Listed records —
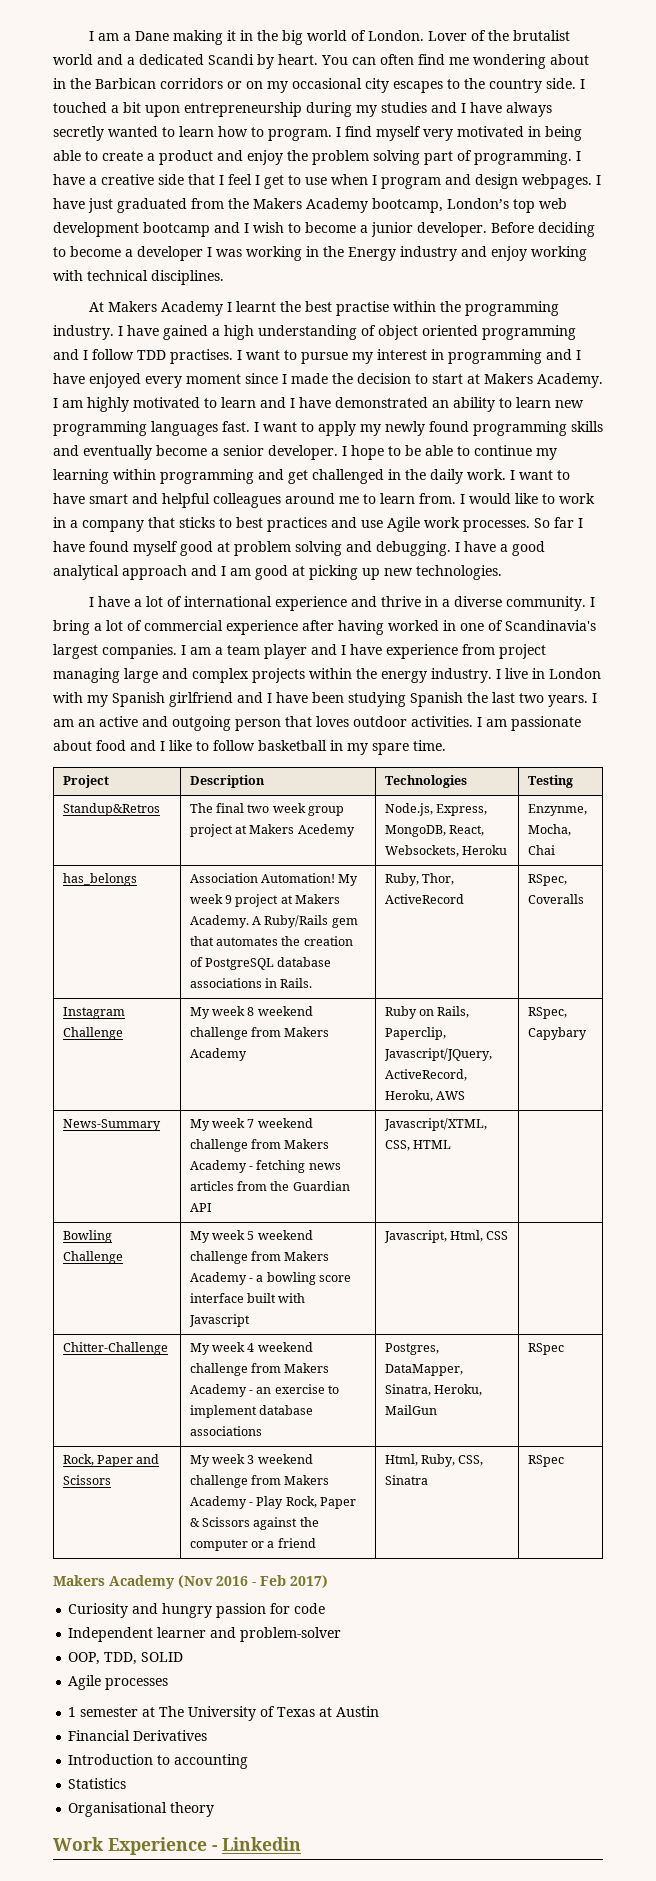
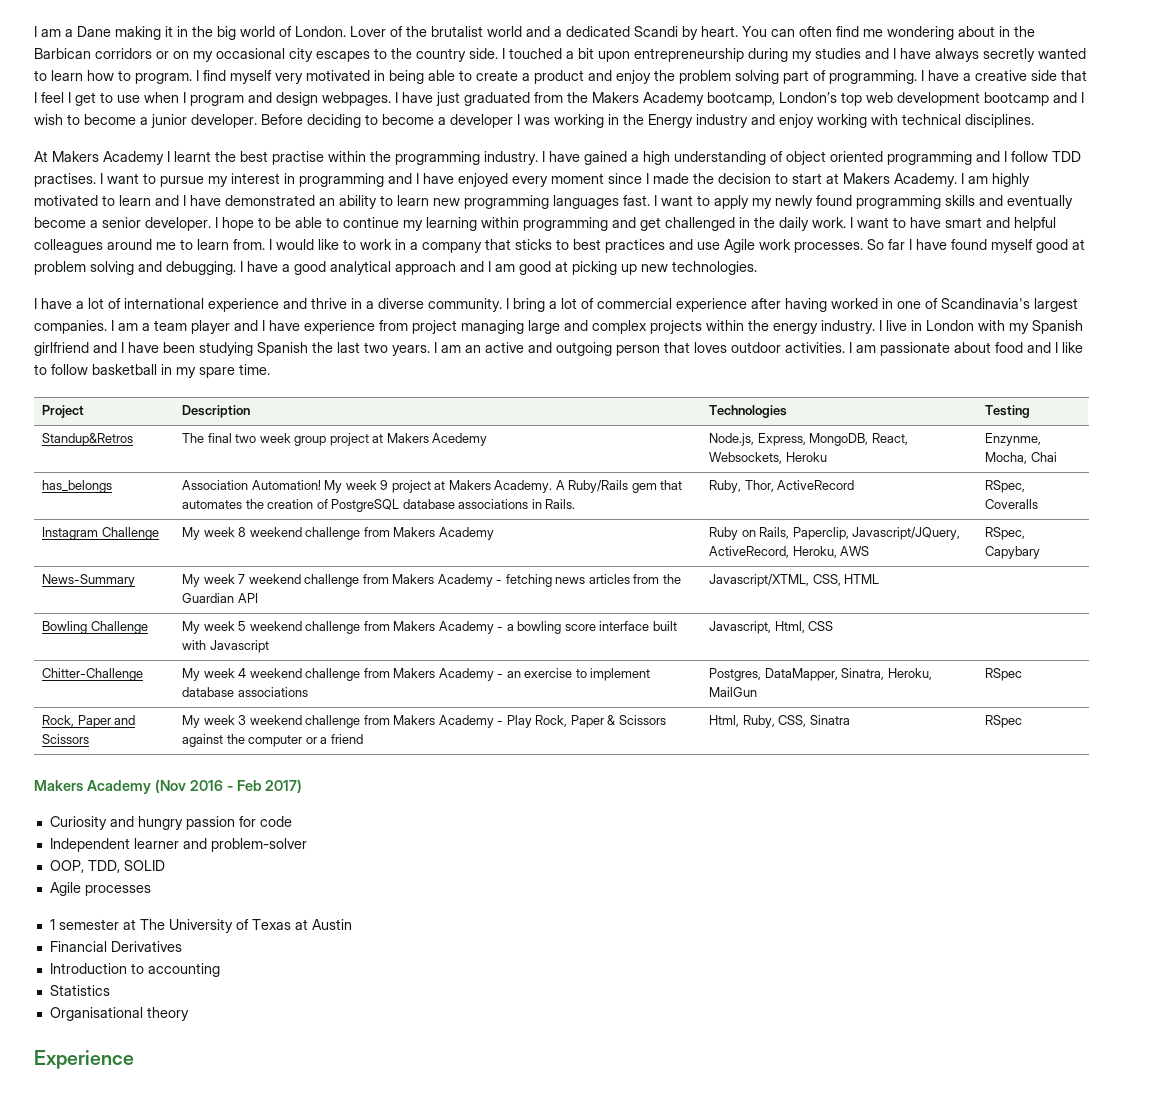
- Work Experience - Linkedin
+ Experience

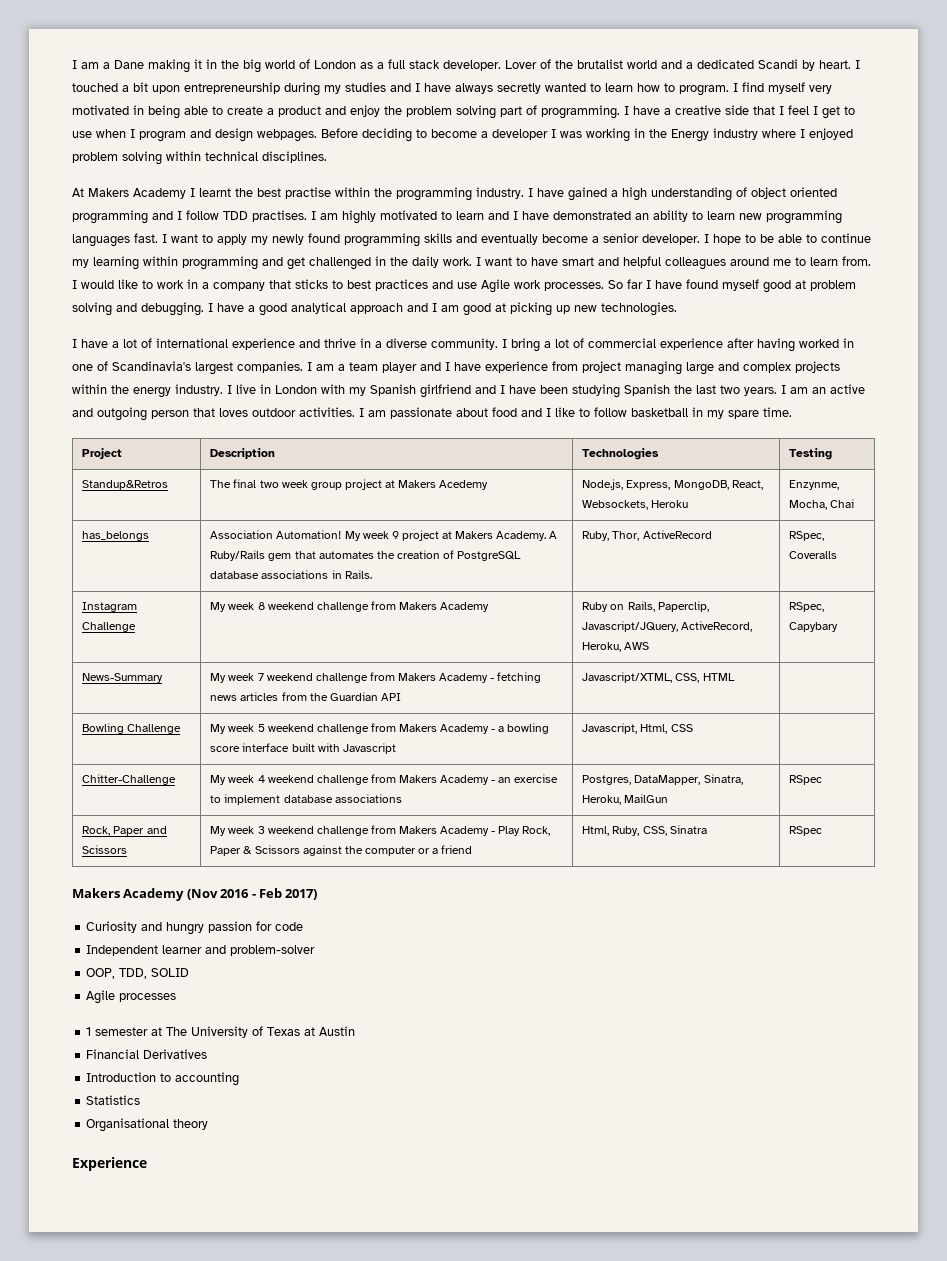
- I am a Dane making it in the big world of London.
+ I am a Dane making it in the big world of London as a full stack developer.
- You can often find me wondering about in the Barbican corridors or on my occasional city escapes to the country side.
- I have just graduated from the Makers Academy bootcamp, London’s top web development bootcamp and I wish to become a junior developer.
- Before deciding to become a developer I was working in the Energy industry and enjoy working with technical disciplines.
+ Before deciding to become a developer I was working in the Energy industry where I enjoyed problem solving within technical disciplines.
- I want to pursue my interest in programming and I have enjoyed every moment since I made the decision to start at Makers Academy. I am highly motivated to learn and I have demonstrated an ability to learn new programming languages fast.
+ I am highly motivated to learn and I have demonstrated an ability to learn new programming languages fast.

Problem to work on — The number of lines in the data that contain the word "programming" is all that should be stated.

Response area — 2